_EXERCISE DESCRIPTION_. Where the word "small" occurs in a line of the listing below, copy that line.

(TASK DATA)

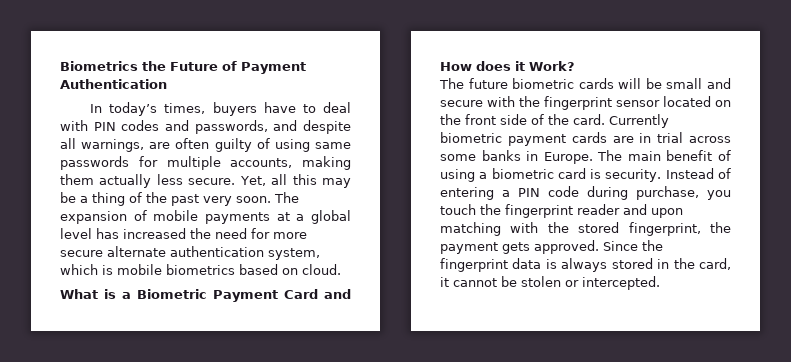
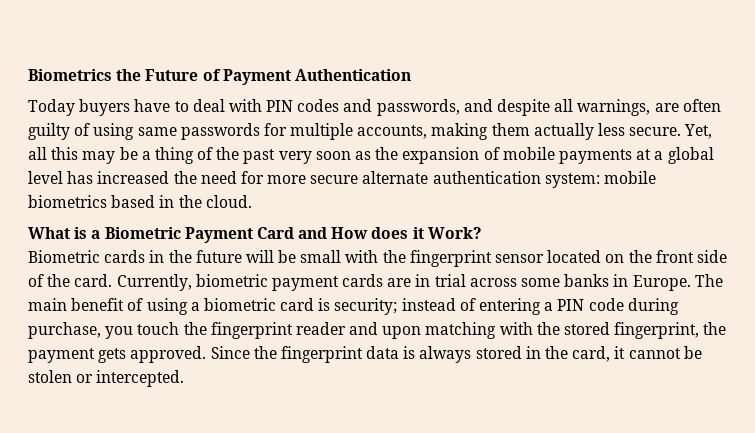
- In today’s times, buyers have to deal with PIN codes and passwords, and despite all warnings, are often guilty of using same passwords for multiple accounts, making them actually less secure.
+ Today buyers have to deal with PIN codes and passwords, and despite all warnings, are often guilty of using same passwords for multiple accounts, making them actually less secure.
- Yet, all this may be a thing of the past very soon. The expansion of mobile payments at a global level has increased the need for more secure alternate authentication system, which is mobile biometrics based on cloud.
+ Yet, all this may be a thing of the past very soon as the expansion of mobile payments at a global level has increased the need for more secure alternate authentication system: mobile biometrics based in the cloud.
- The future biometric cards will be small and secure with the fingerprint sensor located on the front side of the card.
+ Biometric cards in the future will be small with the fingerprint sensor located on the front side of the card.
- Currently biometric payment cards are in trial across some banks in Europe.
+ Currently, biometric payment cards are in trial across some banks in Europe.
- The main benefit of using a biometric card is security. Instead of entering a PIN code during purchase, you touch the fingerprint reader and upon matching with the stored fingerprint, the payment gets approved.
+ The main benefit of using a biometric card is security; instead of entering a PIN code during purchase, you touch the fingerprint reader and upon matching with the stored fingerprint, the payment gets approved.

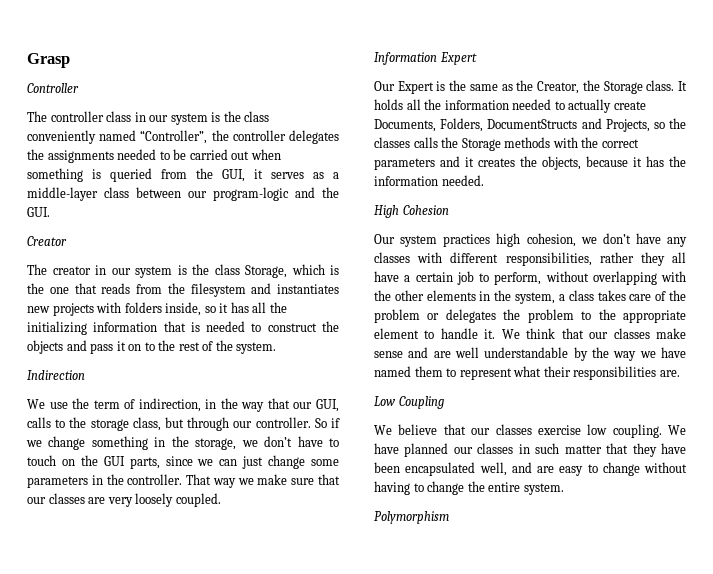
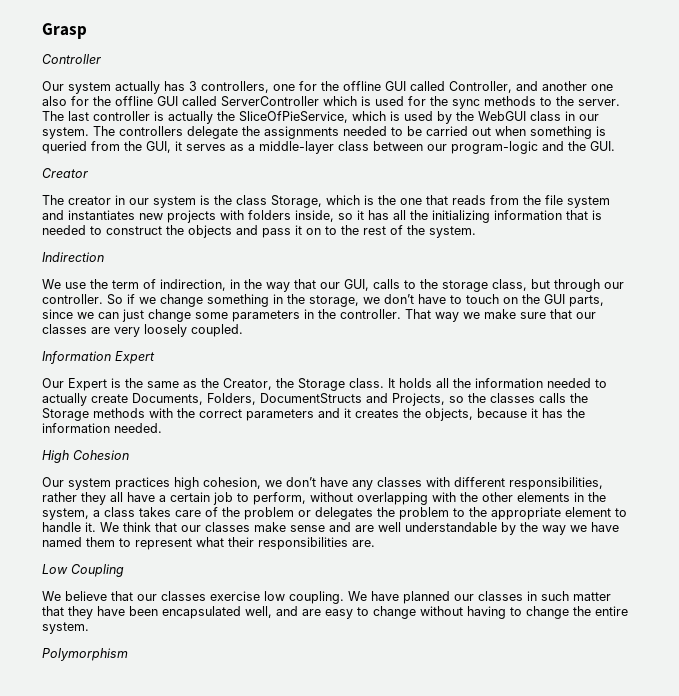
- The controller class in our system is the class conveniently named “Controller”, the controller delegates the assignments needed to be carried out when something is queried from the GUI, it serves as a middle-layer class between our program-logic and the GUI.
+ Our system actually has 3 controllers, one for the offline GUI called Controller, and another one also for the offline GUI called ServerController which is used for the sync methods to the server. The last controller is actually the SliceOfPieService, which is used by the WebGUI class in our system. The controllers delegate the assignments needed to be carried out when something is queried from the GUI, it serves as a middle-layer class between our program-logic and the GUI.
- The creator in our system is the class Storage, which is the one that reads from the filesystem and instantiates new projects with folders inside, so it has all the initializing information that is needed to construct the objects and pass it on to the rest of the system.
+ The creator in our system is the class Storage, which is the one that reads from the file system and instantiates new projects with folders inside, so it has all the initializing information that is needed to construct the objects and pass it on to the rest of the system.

(End TASK DATA)

_RESULT FOR THIS TASK_.
- The future biometric cards will be small and secure with the fingerprint sensor located on the front side of the card.
+ Biometric cards in the future will be small with the fingerprint sensor located on the front side of the card.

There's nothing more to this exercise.